(Beginning of RECORD EXTRACTS)

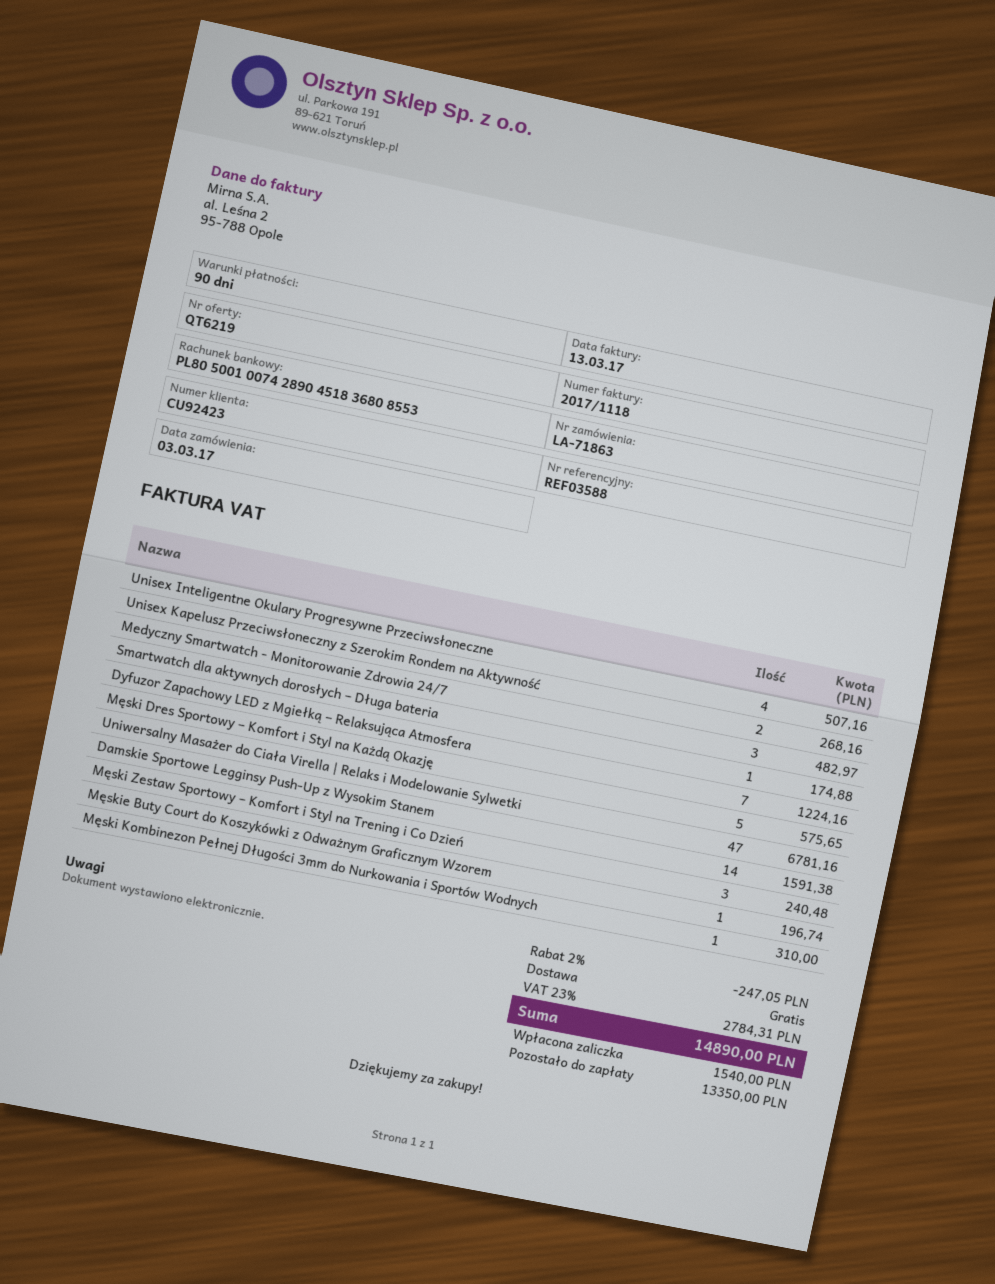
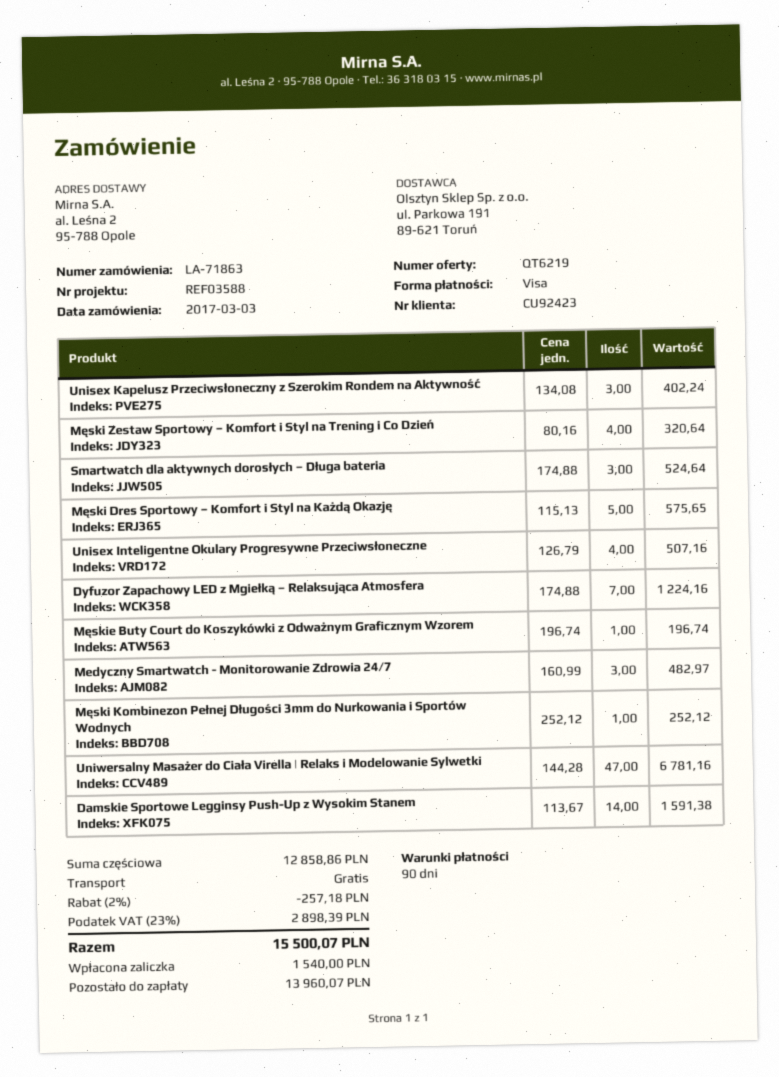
Unisex Kapelusz Przeciwsłoneczny z Szerokim Rondem na Aktywność: 2 for 268.16 -> 3 for 402.24
Smartwatch dla aktywnych dorosłych – Długa bateria: 1 for 174.88 -> 3 for 524.64
Męski Zestaw Sportowy – Komfort i Styl na Trening i Co Dzień: 3 for 240.48 -> 4 for 320.64
Męski Kombinezon Pełnej Długości 3mm do Nurkowania i Sportów Wodnych: 1 for 310.00 -> 1 for 252.12
discount: 2% = 247.05 -> 2% = 257.18
tax: 23% = 2784.31 -> 23% = 2898.39
total: 14890.00 -> 15500.07
balance: 13350.00 -> 13960.07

(End of RECORD EXTRACTS)

■ WORK TO BE COMPLETED
Your job is to transcribe the entries above exactly; skip the pictures.

■ EXERCISE RESULT
Unisex Kapelusz Przeciwsłoneczny z Szerokim Rondem na Aktywność: 2 for 268.16 -> 3 for 402.24
Smartwatch dla aktywnych dorosłych – Długa bateria: 1 for 174.88 -> 3 for 524.64
Męski Zestaw Sportowy – Komfort i Styl na Trening i Co Dzień: 3 for 240.48 -> 4 for 320.64
Męski Kombinezon Pełnej Długości 3mm do Nurkowania i Sportów Wodnych: 1 for 310.00 -> 1 for 252.12
discount: 2% = 247.05 -> 2% = 257.18
tax: 23% = 2784.31 -> 23% = 2898.39
total: 14890.00 -> 15500.07
balance: 13350.00 -> 13960.07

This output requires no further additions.